所以当温乐沣敲开301的门,发现开门的男孩比他听说的看起来更瘦更小,再吃惊也是很在情理中的了。
“你好,你是住在这里吗?”
温乐沣也知道自己的搭讪技巧很可笑……不过万事开头难,总不能因为他过去没搭过讪就嘲笑他吧……
“废话。”只把门拉开一点缝,露出一张脸的男孩冷冷地说。
温乐沣险些噎死。他当然知道这是废话,这么理直气壮地开了门,还敢摆架子给他看,不是房间主人才怪了。但这孩子也未免太不客气,至少给他个台阶下吧!
他的笑滞留在脸上很久,看起来甚至有点可怜地怪异,但那男孩没有让他进去的意思,也没有想和他搭话的欲望。他只能硬着头皮继续道:“我只是想问一下,最近你是不是总在半夜听到有人上楼的声音?”
男孩很快回答:“没有。”
“是那种拄着拐杖的……”
男孩不耐烦地打断他:“没有!”
“还有老太太喊卖鸡蛋……”
“我说没有你听不到吗!”
匡当!
温乐沣看着差点甩到自己鼻子上的门,苦笑。别说他现在这么温和,就算是大学时代那个被兄长骄纵得无法无天的、惹人反感的温乐沣,也从来没受到过这种待遇。

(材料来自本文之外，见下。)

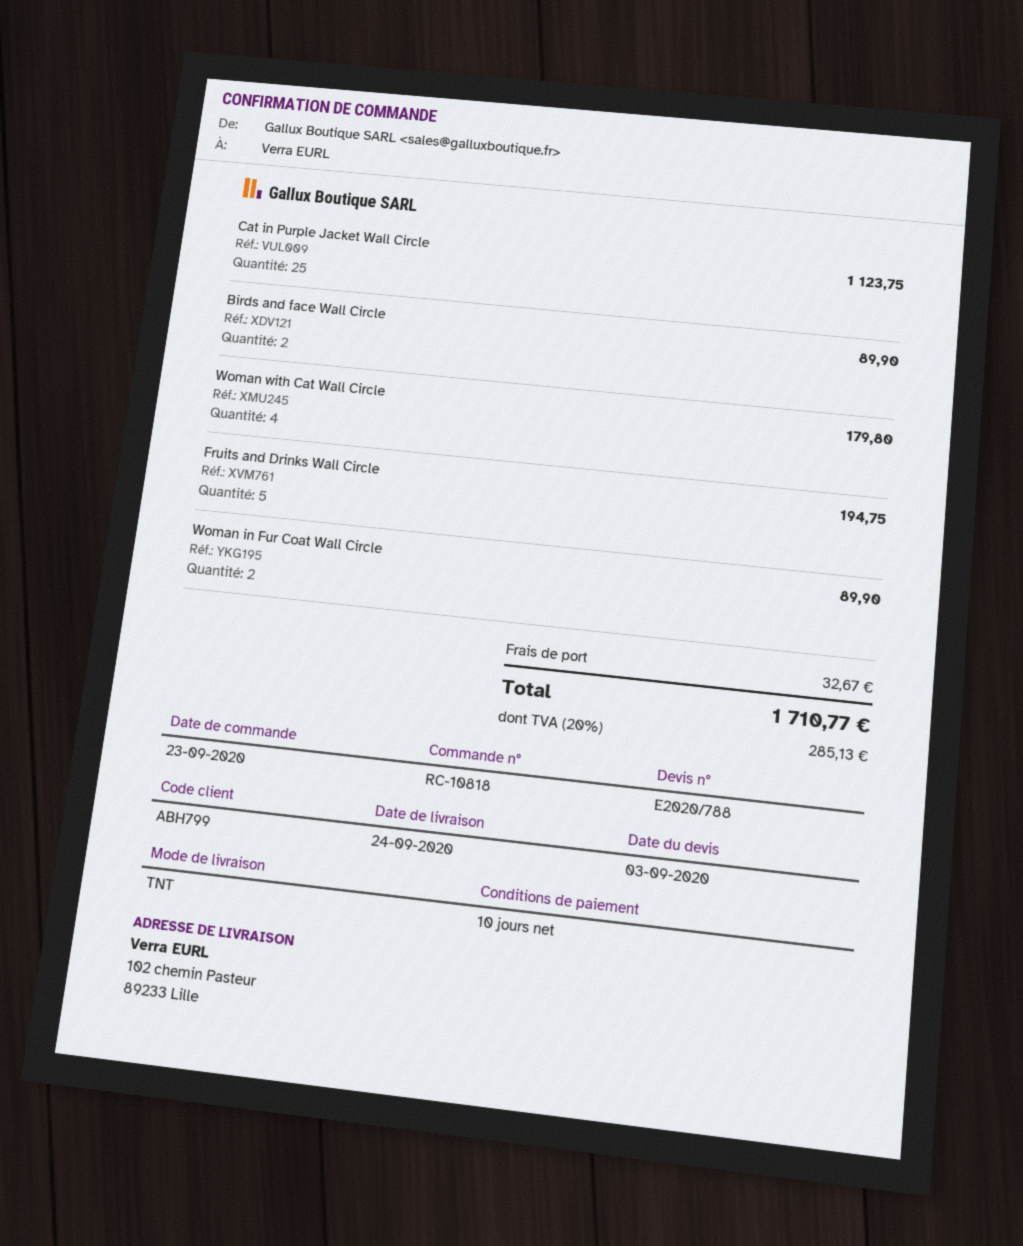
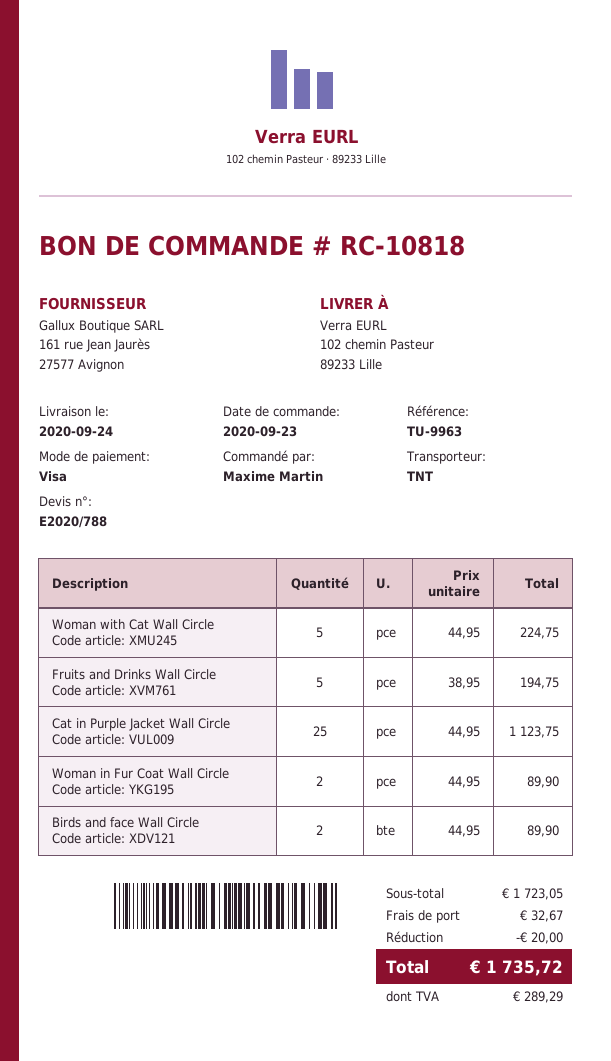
Woman with Cat Wall Circle: 4 for 179.80 -> 5 for 224.75
discount: none -> 20.00
tax: 285.13 -> 289.29
total: 1710.77 -> 1735.72

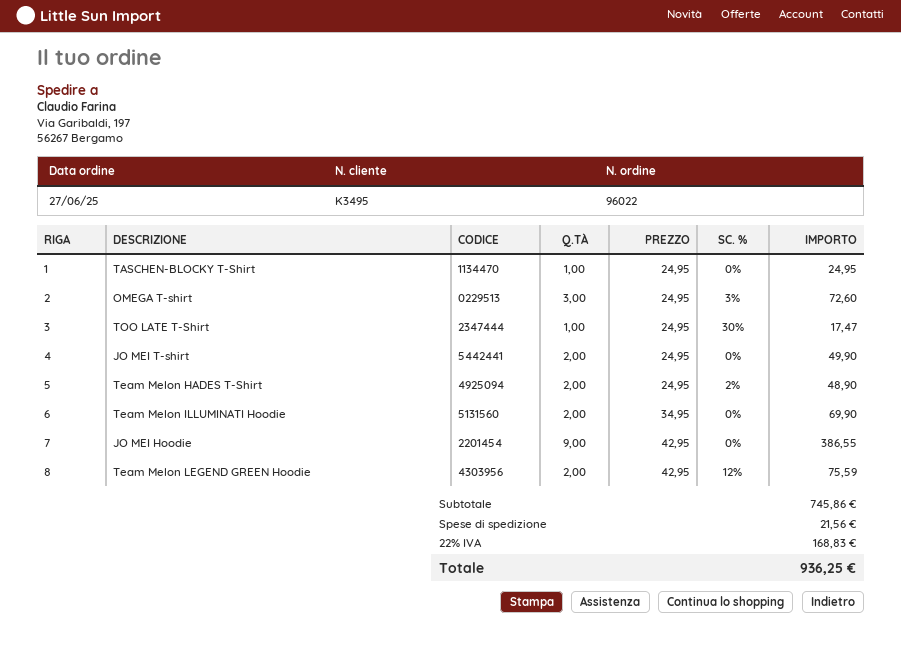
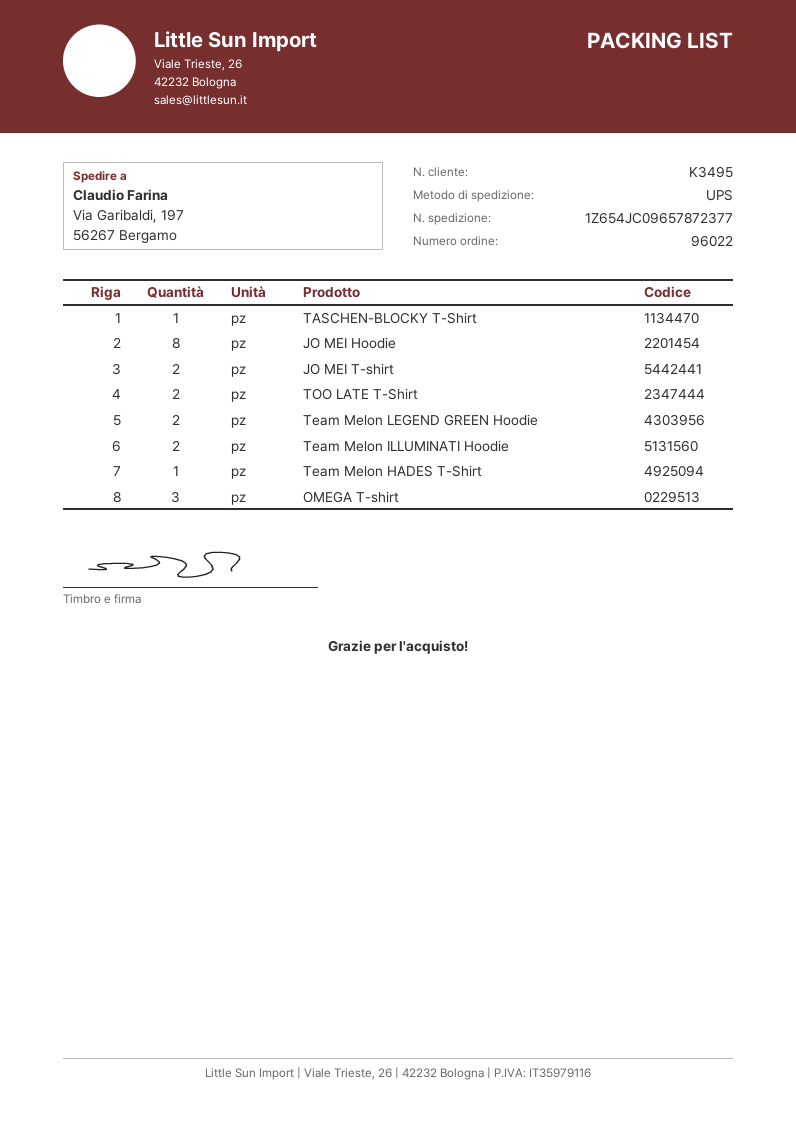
TOO LATE T-Shirt: 1 -> 2
Team Melon HADES T-Shirt: 2 -> 1
JO MEI Hoodie: 9 -> 8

既然这么惹人讨厌,他也不好意思再去敲门,正想离开,却好像想起了什么,便退到稍远的地方,微微凝神看着那扇门。
果然不出他所料,那扇门上凝聚着淡淡的黑色团气,将301整个门包裹在里面。和别的门相比,它的颜色显得更暗一些。
那凝聚的黑色团气,就是老太太每天回来的原因。她似乎是因为某种原因而对这个房间有强烈的执念,执念在这里做上了“标记”,她就可以随时回来。
但她为什么没有随时回来呢?
温乐沣想一想,忽然恍悟。因为第一次,老太太还活着的时候,来这里是下午四点。每天的中午两点,是一天中阳光最强烈的时候,阳气值自然也最高。虽然四点的阳气值比两点有所下降,但终究还是在一个较高水准上,因此做为新死的魂魄只能选择最相近的时间─淩晨四点回来。
大的框架分析出来了,可她究竟是因为什么才有这样的执念呢?那天下午四点到底发生了什么?是什么东西或什么事情让她不得不回来?
……不可能!温乐沣对自己大摇其头。虽说号称是个初中生,但他看起来实在是太瘦小了点,以体形来说,反而那老太太还显得稍胖一些。
再者,老太太拄着拐杖离开的声音,公寓里几家人都听到了。即便这声音做不得数,即使房间里不只小孩一个人,还有其他人有可能帮忙,那也不可能,因为最重要的一点是,那老太太并非厉鬼!如果是厉鬼的话,她绝对不只是这样转来转去而已,公寓里老早闹翻天了。
那她又为什么不断往这里来?
“唔……会不会是他和那老太太有什么仇怨?”温乐源躺在床板上,叼着菸,眯着眼睛享受着窗外吹入的初春轻风,说。
“如果是那样的话,我们是不是该报警?”温乐沣问。不过,就为了这个报警实在是有点……
“你傻了啊!”果然,温乐源毫不留情地反驳他,“要是只偷了两个鸡蛋呢?你叫员警来费不费劲啊!”
“可那老太太不走……”
“我现在管这事,只是因为我无聊而已。”温乐源吹了一口烟,“如果太麻烦的话,我才不管呢。大不了把那老太太打散吧。”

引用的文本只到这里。